**About this task:**
Whenever a line below includes the word "font", copy that line.

---------------

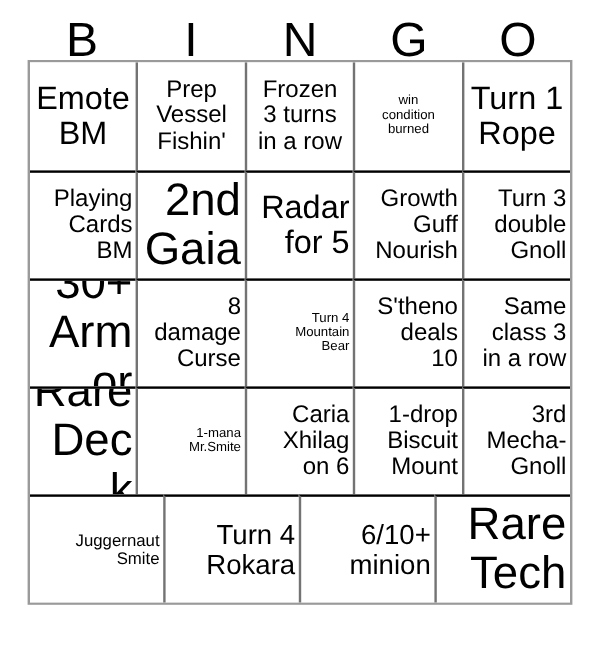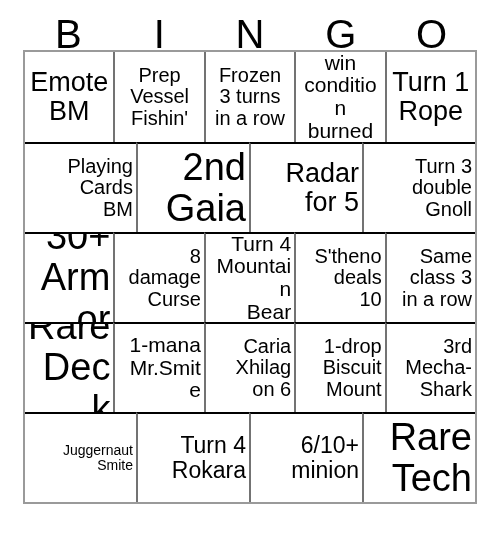--- a/index.html
+++ b/index.html
@@ -93,7 +93,7 @@
   .fs-lg  .cell-text { font-size: 27px; }
   .fs-md  .cell-text { font-size: 23px; }
   .fs-sm  .cell-text { font-size: 20px; }
-  .fs-xs  .cell-text { font-size: 21px; }
+  .fs-xs  .cell-text { font-size: 11px; }
   .fs-xxs .cell-text { font-size: 14px; }
 </style>
 </head>

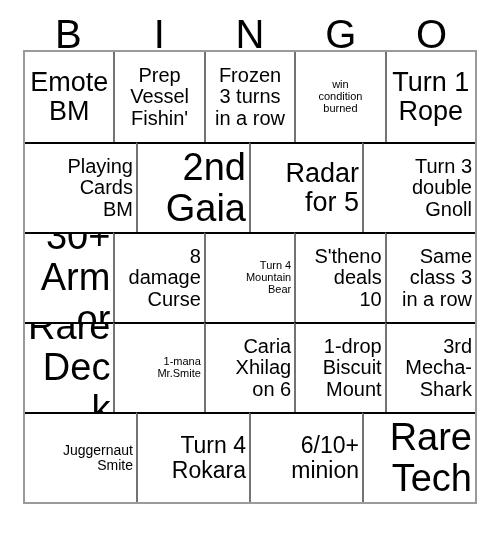--- a/index.html
+++ b/index.html
@@ -152,6 +152,11 @@
 for 5</span>
         </div>
       <div class="cell fs-sm">
+          <span class="cell-text">Growth
+Guff
+Nourish</span>
+        </div>
+      <div class="cell fs-sm">
           <span class="cell-text">Turn 3
 double
 Gnoll</span>

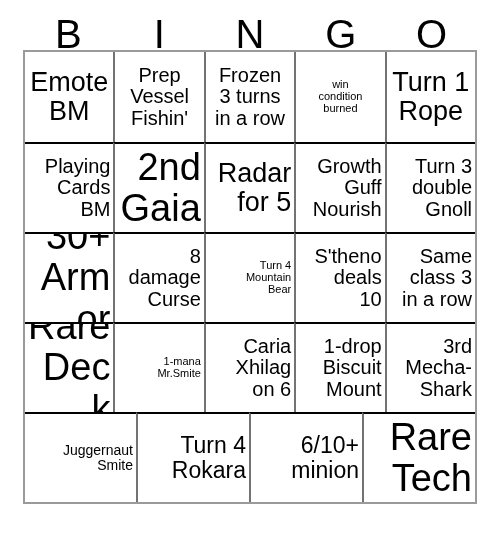--- a/index.html
+++ b/index.html
@@ -212,7 +212,7 @@
       <div class="cell fs-sm">
           <span class="cell-text">3rd
 Mecha-
-Shark</span>
+Gnoll</span>
         </div>
     </div>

---------------

**Response to the task:**
   .fs-lg  .cell-text { font-size: 27px; }
   .fs-md  .cell-text { font-size: 23px; }
   .fs-sm  .cell-text { font-size: 20px; }
-  .fs-xs  .cell-text { font-size: 21px; }
+  .fs-xs  .cell-text { font-size: 11px; }
   .fs-xxs .cell-text { font-size: 14px; }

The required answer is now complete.